### [BRIEF]
Please copy every line from the records below that contains the string "enabled".

### [DATASET CONTENT]
################
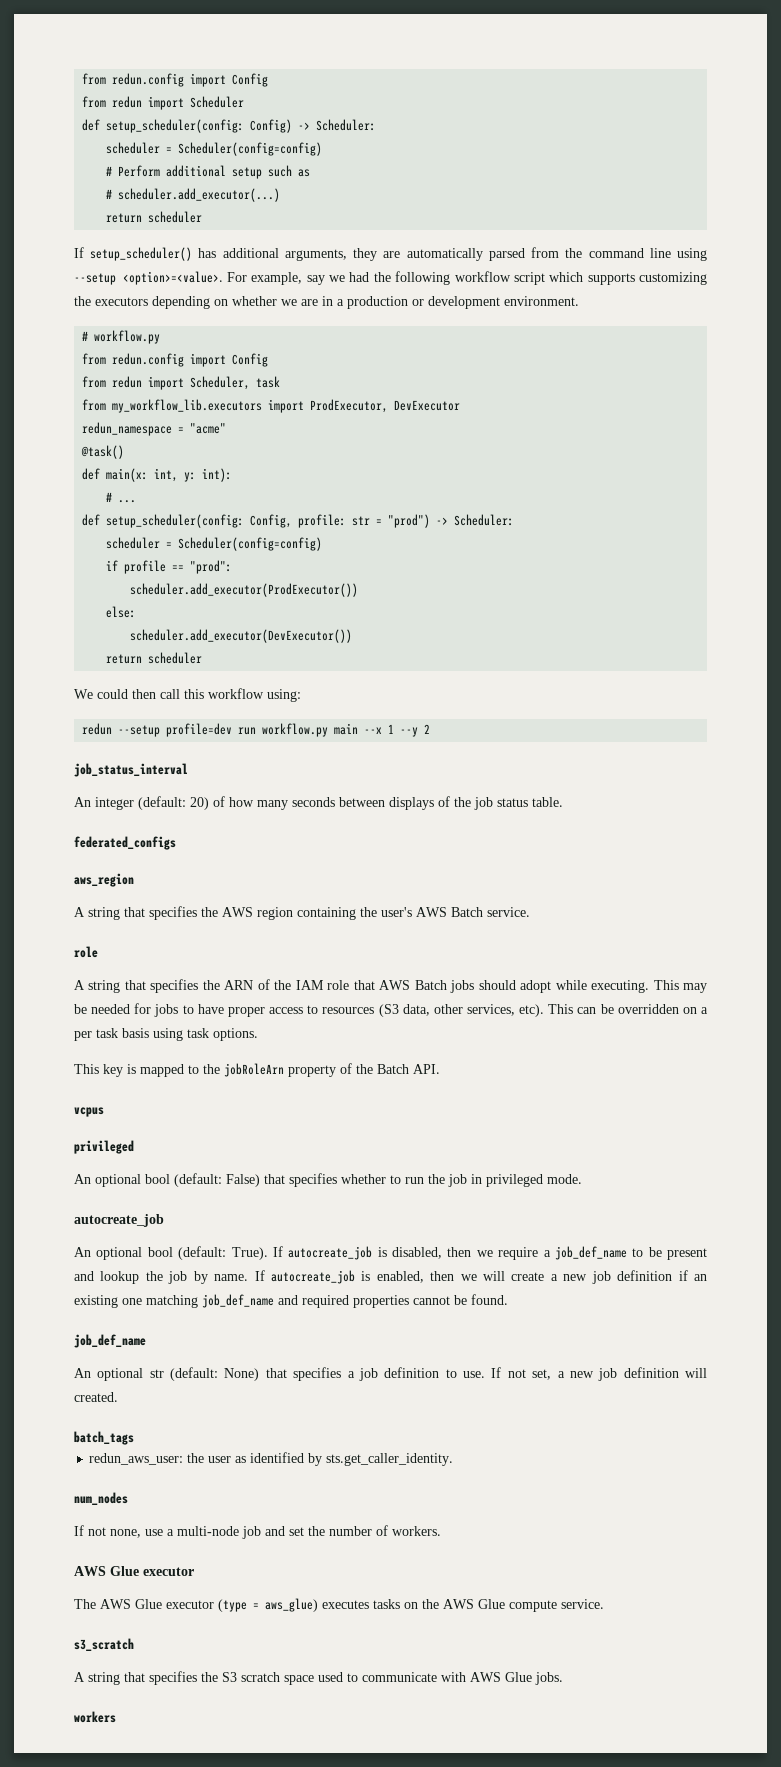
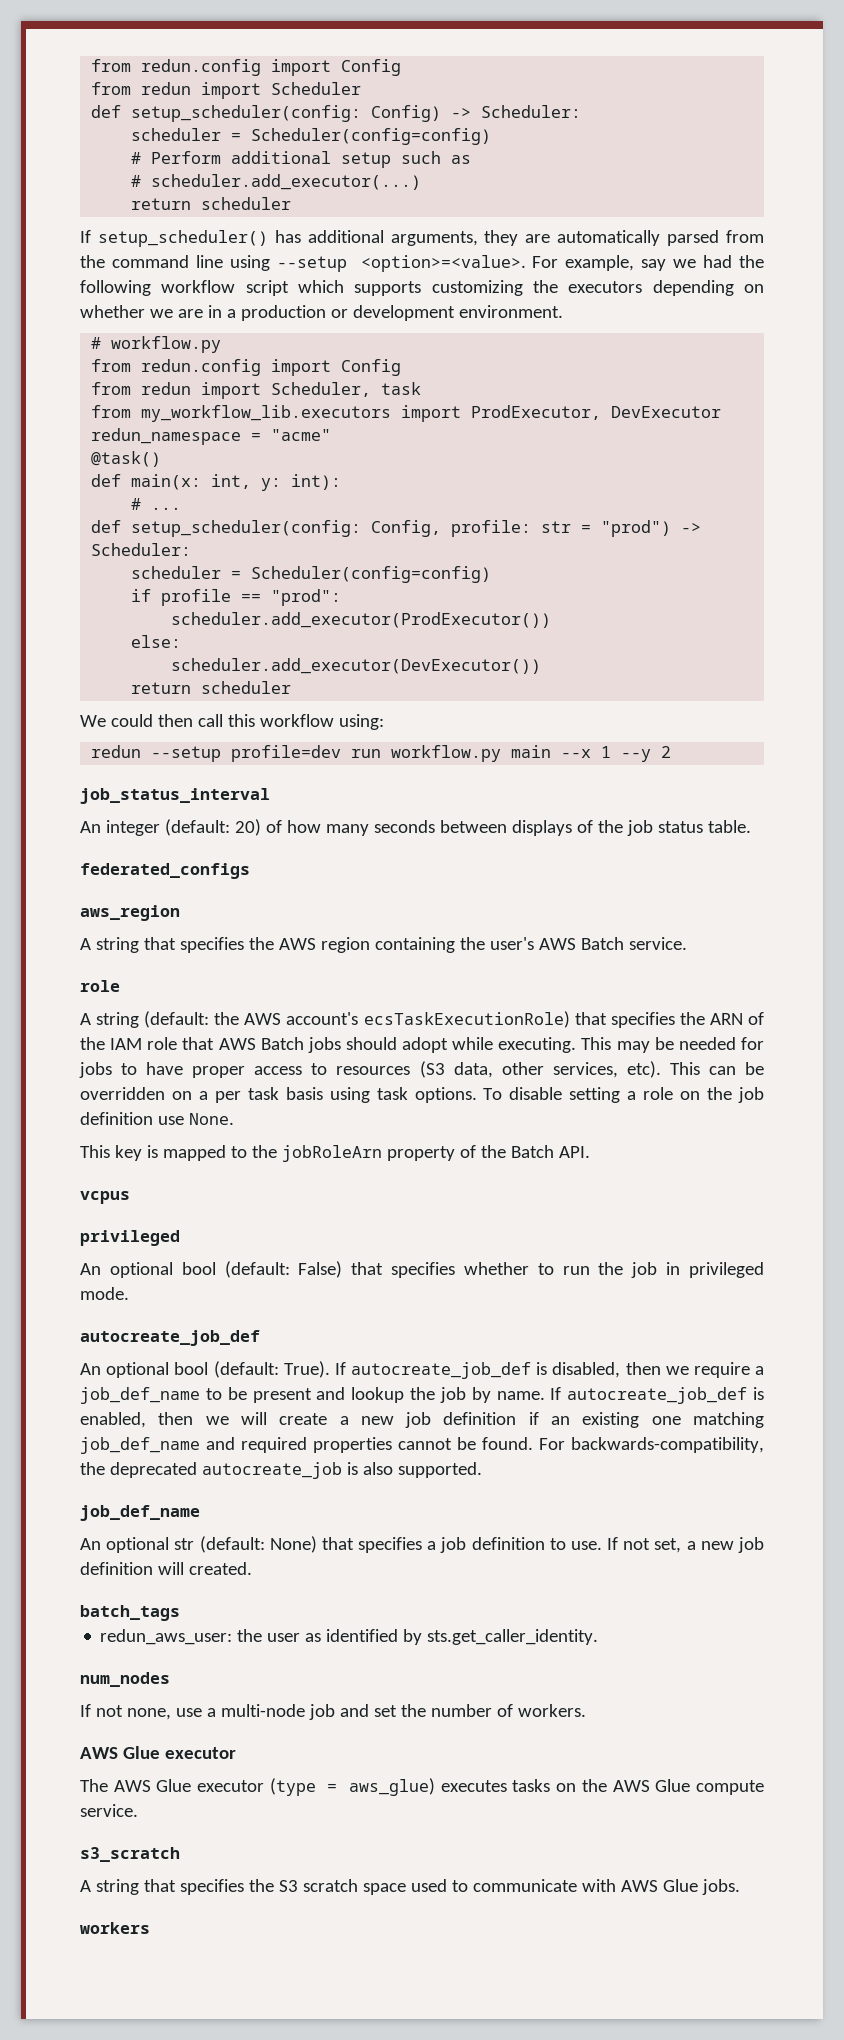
- A string that specifies the ARN of the IAM role that AWS Batch jobs should adopt while executing.
+ A string (default: the AWS account's ecsTaskExecutionRole) that specifies the ARN of the IAM role that AWS Batch jobs should adopt while executing.
+ To disable setting a role on the job definition use None.
  An optional bool (default: False) that specifies whether to run the job in privileged mode.
- autocreate_job
+ autocreate_job_def
- If autocreate_job is disabled, then we require a job_def_name to be present and lookup the job by name.
+ If autocreate_job_def is disabled, then we require a job_def_name to be present and lookup the job by name.
- If autocreate_job is enabled, then we will create a new job definition if an existing one matching job_def_name and required properties cannot be found.
+ If autocreate_job_def is enabled, then we will create a new job definition if an existing one matching job_def_name and required properties cannot be found. For backwards-compatibility, the deprecated autocreate_job is also supported.

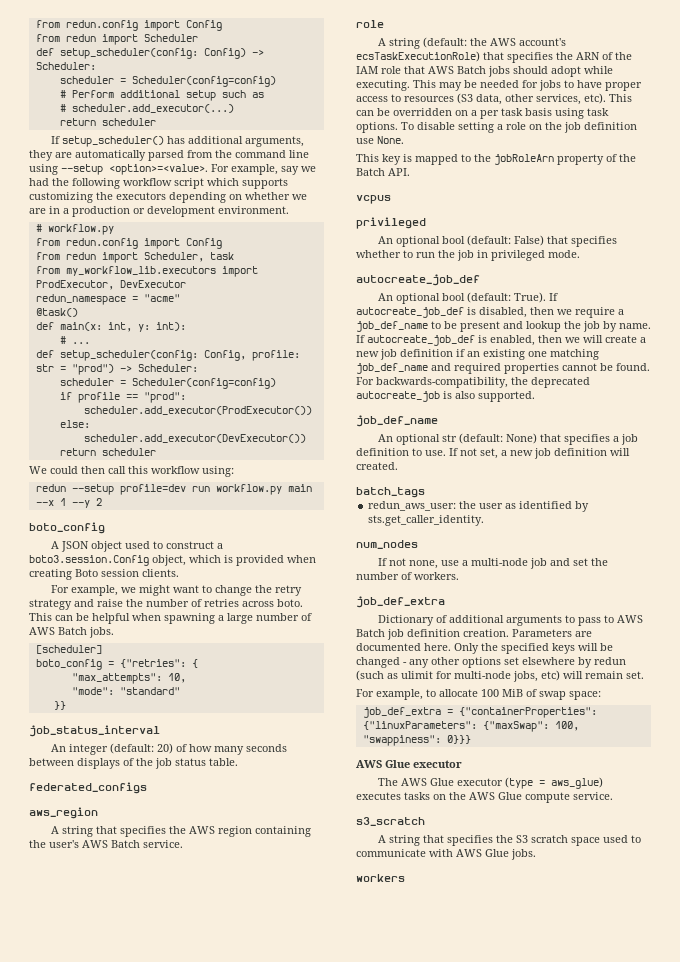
  redun --setup profile=dev run workflow.py main --x 1 --y 2
+ boto_config
+ A JSON object used to construct a boto3.session.Config object, which is provided when creating Boto session clients.
+ For example, we might want to change the retry strategy and raise the number of retries across boto. This can be helpful when spawning a large number of AWS Batch jobs.
+ [scheduler]
+ boto_config = {"retries": {
+ "max_attempts": 10,
+ "mode": "standard"
+ }}
  If not none, use a multi-node job and set the number of workers.
+ job_def_extra
+ Dictionary of additional arguments to pass to AWS Batch job definition creation. Parameters are documented here. Only the specified keys will be changed - any other options set elsewhere by redun (such as ulimit for multi-node jobs, etc) will remain set.
+ For example, to allocate 100 MiB of swap space:
+ job_def_extra = {"containerProperties": {"linuxParameters": {"maxSwap": 100, "swappiness": 0}}}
################
### [EXERCISE OUTPUT]
- If autocreate_job is enabled, then we will create a new job definition if an existing one matching job_def_name and required properties cannot be found.
+ If autocreate_job_def is enabled, then we will create a new job definition if an existing one matching job_def_name and required properties cannot be found. For backwards-compatibility, the deprecated autocreate_job is also supported.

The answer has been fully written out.